WHAT YOU WILL DO: Under this line sits a listing. Repeat exactly and only its lines from the one holding "i-Docs NFC-e |" through the one holding "background: #14532d ->"; skip pictures.

DATA IN THIS EXERCISE:
-.-.-

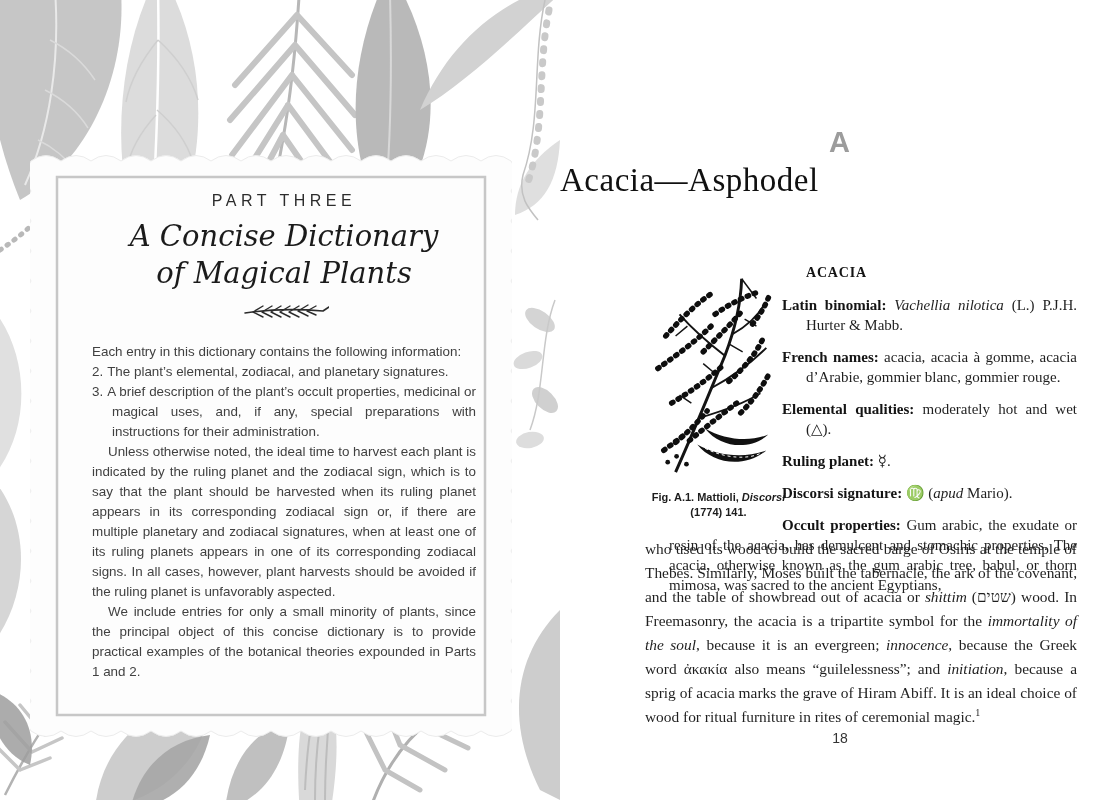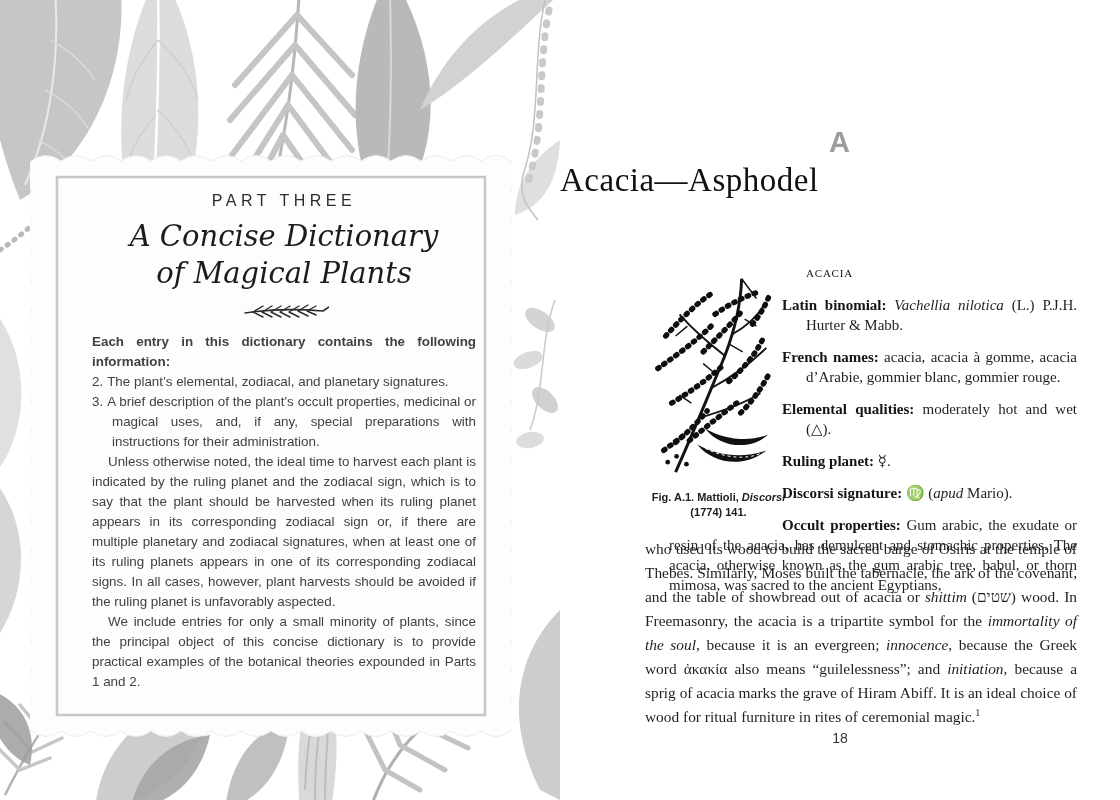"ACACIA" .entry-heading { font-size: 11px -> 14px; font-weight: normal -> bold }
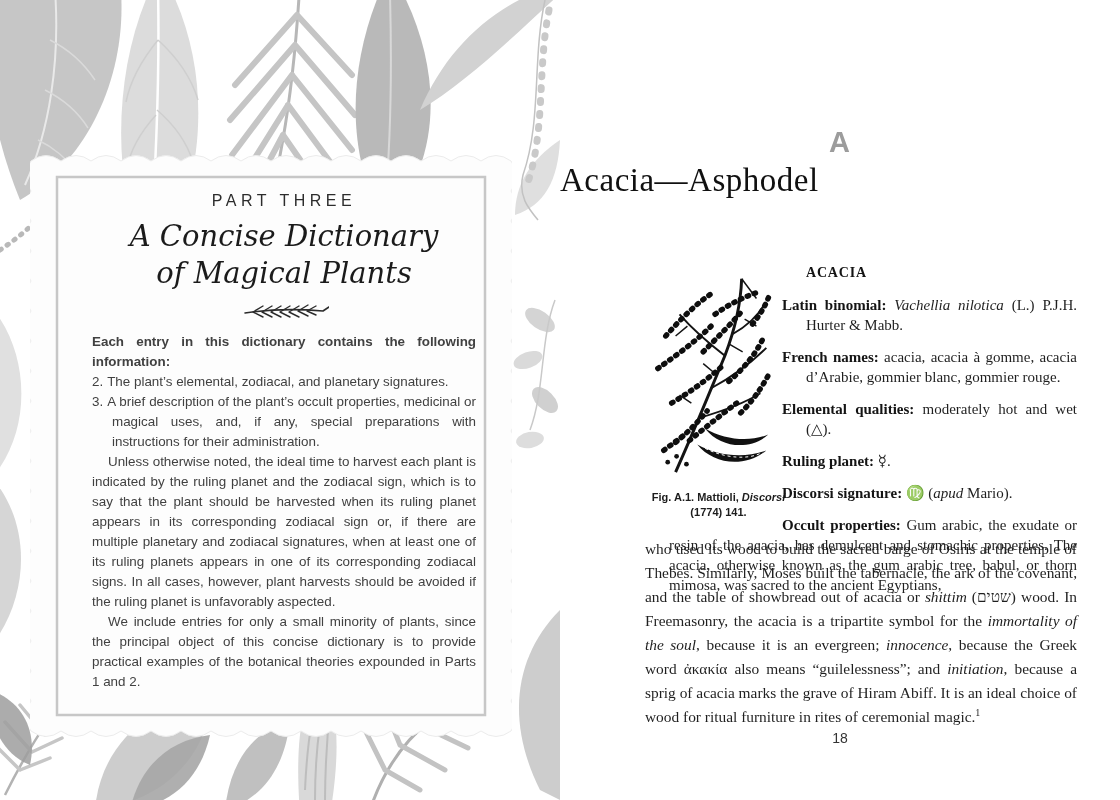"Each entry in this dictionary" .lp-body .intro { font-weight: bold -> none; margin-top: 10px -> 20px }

-.-.-

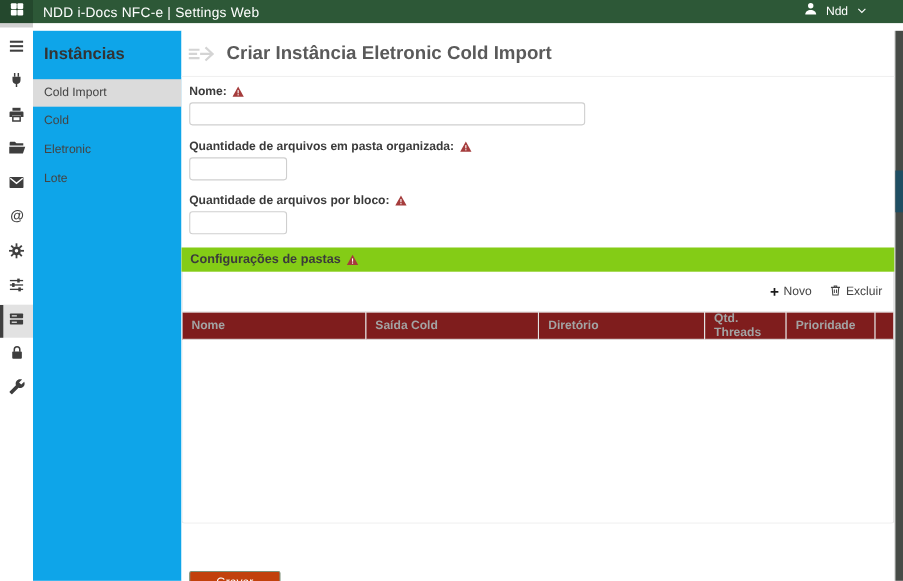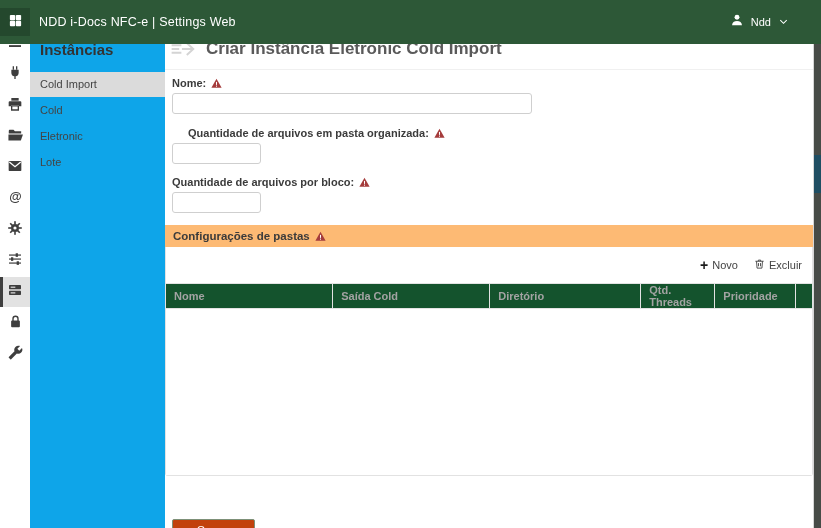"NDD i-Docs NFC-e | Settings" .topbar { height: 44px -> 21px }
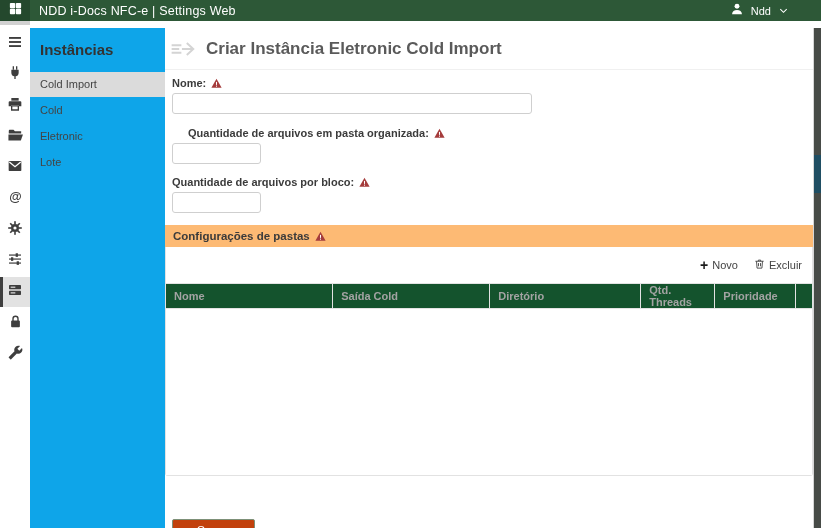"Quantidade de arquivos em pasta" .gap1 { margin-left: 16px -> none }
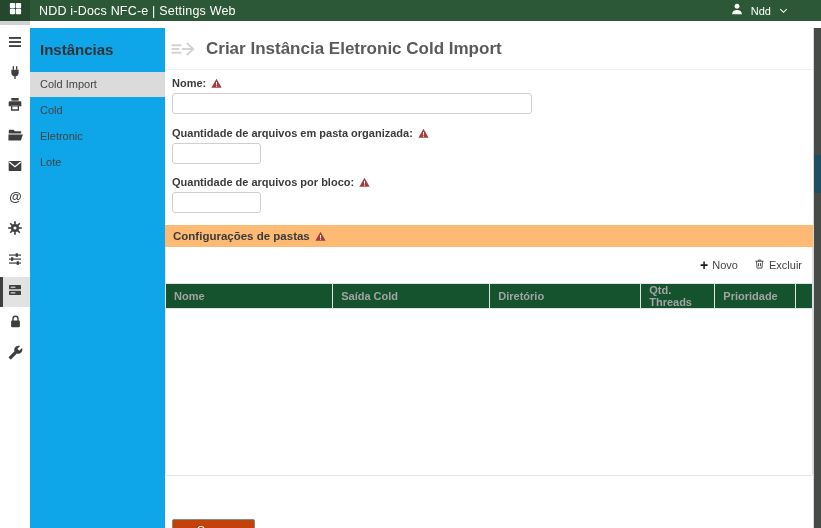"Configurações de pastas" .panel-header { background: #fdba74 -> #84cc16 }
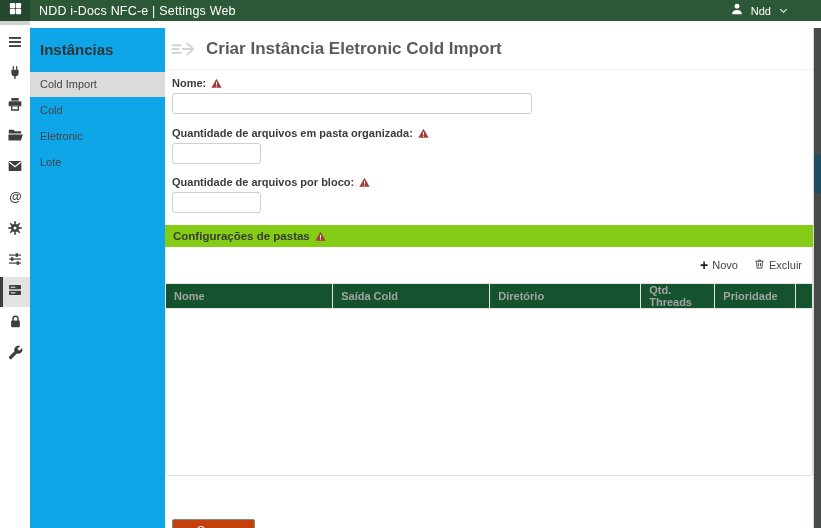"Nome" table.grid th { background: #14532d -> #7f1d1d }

-.-.-

EXERCISE OUTPUT:
"NDD i-Docs NFC-e | Settings" .topbar { height: 44px -> 21px }
"Quantidade de arquivos em pasta" .gap1 { margin-left: 16px -> none }
"Configurações de pastas" .panel-header { background: #fdba74 -> #84cc16 }
"Nome" table.grid th { background: #14532d -> #7f1d1d }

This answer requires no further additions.